Miss Maxwell knew very well that the day had arrived. When she saw the sun splashing across her carpet in the early morning, the first thing that she had said to herself, was, ‘Now he’ll propose to her to-day.’
They had come, without spoken word, to a kind of agreement that they would meet in the little dusty park on most fine days somewhere around five in the afternoon; that is to say, if she were free she would go, and if he were free he would go, without any very definite agreement, and it was surprising how often accident led them in the same direction.
To-day, on this perfectly lovely afternoon, about half-past five, she was sitting on the bench watching the sparrows and waiting with terrific emotion for his appearance. She was sure that he would need a confidant, someone into whose sympathetic ear he could pour every word of the wonderful occasion. Had she a sympathetic ear? She was not so sure. She felt in some mysterious way guilty. They would not be happy together. There was not the least chance of it. Miss March would lead him such a dance as Miss Maxwell trembled to contemplate. But what did that matter, compared with the house? After all, it was their own affair and not hers. She was not their friend, or, at least, only very slightly. As she sat there she realised that what was happening on this wonderful afternoon was that the house was being given back to her. He must propose, and she must accept him, and they, being engaged, released the house. It was as simple as an easy sum in algebra. The house being released, in some way or another she would hold on to it. She couldn’t see now in what way that would be, but never again, she swore, would she let it be delivered over to the mercies of an unsympathetic tenant. After all, she could live in one of the small rooms at the top of the house on bread and cheese, and open the other rooms one after another as her investments went up. She could feast her eyes on the Chinese horses, the darlings, and go over the house at night, touching the pictures with her hands, listening to every piece of furniture as it whispered to her ‘Good night,’ see the ghostly gleam of the china, hear the faint rustle of the curtains against the half-open window.
There was a step. She looked up. There was Mr. Willings, more flushed in the face than usual, greatly agitated. He sat down beside her, and then to her surprise, instead of bursting into a torrent of explanation, he said nothing.

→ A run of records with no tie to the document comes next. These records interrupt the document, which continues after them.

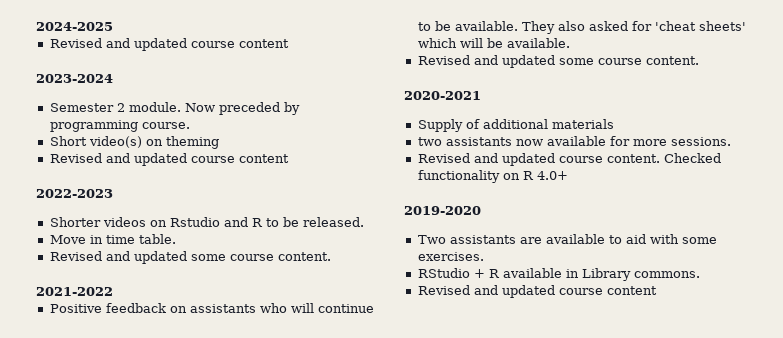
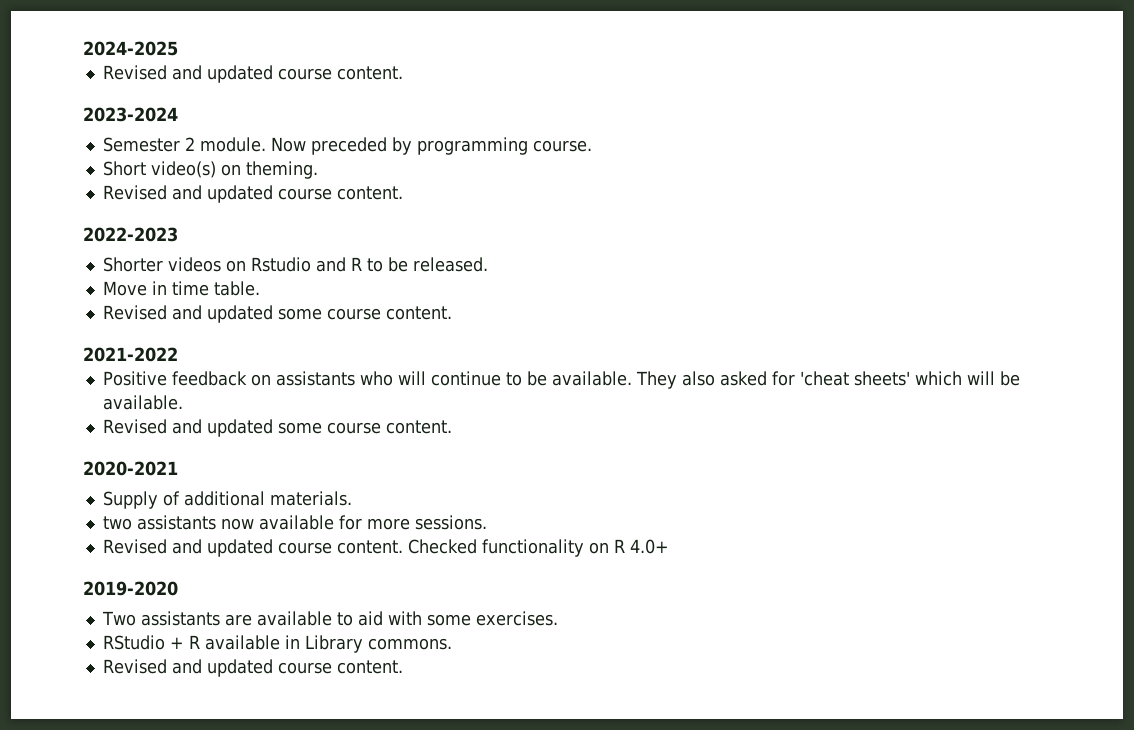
  2024-2025
- Revised and updated course content
+ Revised and updated course content.
- Short video(s) on theming
- Revised and updated course content
+ Short video(s) on theming.
+ Revised and updated course content.
- Supply of additional materials
+ Supply of additional materials.
  RStudio + R available in Library commons.
- Revised and updated course content
+ Revised and updated course content.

‘Well?’ she broke in, at last.
He still said nothing.
‘Tell me that she’s accepted you!’ she cried. ‘And then give me all the details.’
‘She hasn’t accepted me.’
‘She hasn’t?’
‘No.’
‘Good heavens, what a fool!’ Miss Maxwell, in her agitation, turned full upon him. ‘You don’t mean to tell me she’s refused you? Why, it’s exactly what she wants. She won’t get such another chance in a hundred years. She’s going off. She’s got some money, of course, but not nearly enough, and you’re so kind.’
Her expressions were mixed, but her meaning was clear.
‘She hasn’t refused me.’
‘She hasn’t refused you?’
‘No.’
‘Nor accepted you?’
‘No.’
‘Then she’s going to wait and think it over?’
‘No, not that either.’
‘Then—Good heavens, Mr. Willings, tell me what you mean. I can’t endure the suspense any longer.’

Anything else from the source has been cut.